Dwight did manage to have a successful career in other fields in spite of his previous setbacks. He went on to become a restaurateur and real estate developer after leaving the Air Force in 1966. Later on, he rose to fame as a sculptor, drawing inspiration for his creations from notable Black historical personalities. Regarding the space program, it wasn't until Lt. Col. Guion S. Bluford Jr. travelled there in 1983 that the United States launched a Black astronaut into space.

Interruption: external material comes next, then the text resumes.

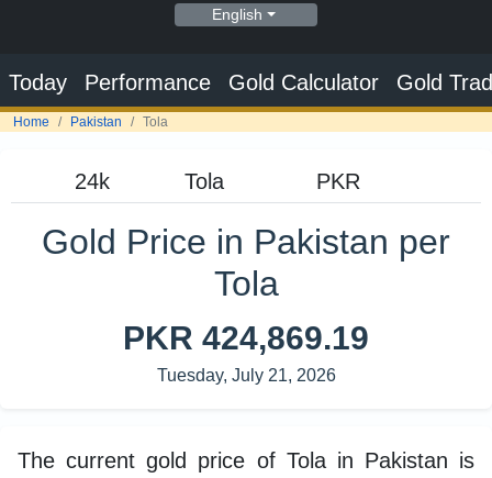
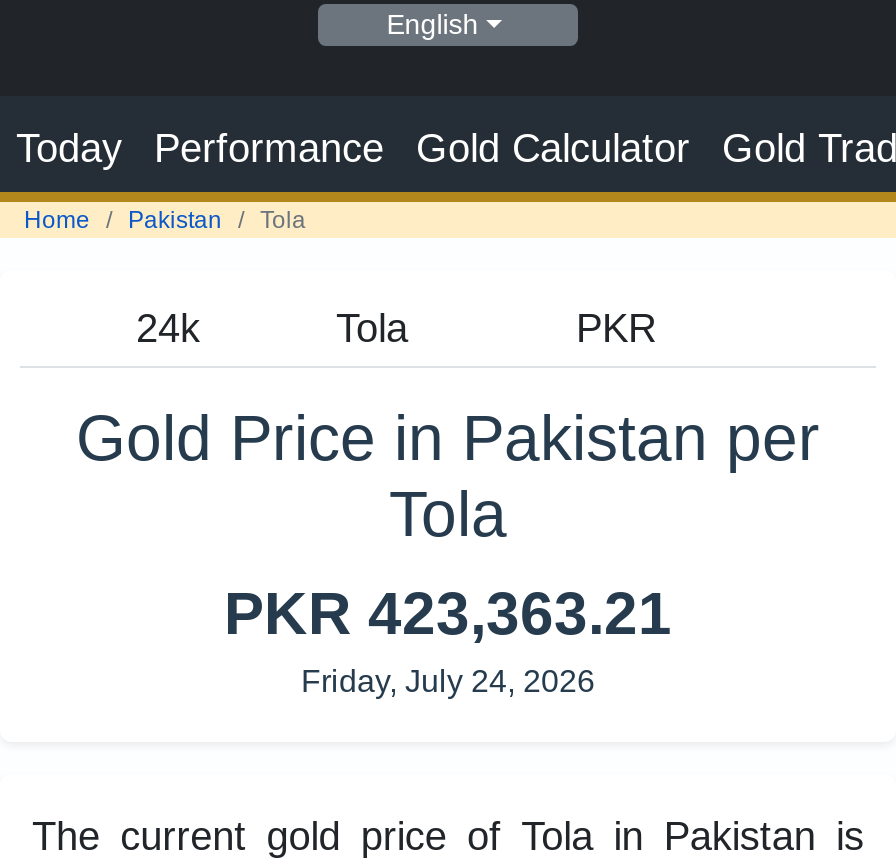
[123,320,369,356] PKR 424,869.19 -> [224,580,672,646] PKR 423,363.21
[156,366,336,384] Tuesday, July 21, 2026 -> [301,664,595,698] Friday, July 24, 2026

Regarding the significance of his space flight, he told The New York Times, "Everything I've done has been an uphill battle: getting into the military and being an Air Force pilot, getting chosen by the president of the United States to be the first Black astronaut, and facing all kinds of obstacles in the years that I was in that program." “Then, after I left the Air Force, I came to Colorado and became a big-time businessman—and then started an art career at the age of 45. My whole life has been about getting things done. This is the culmination.”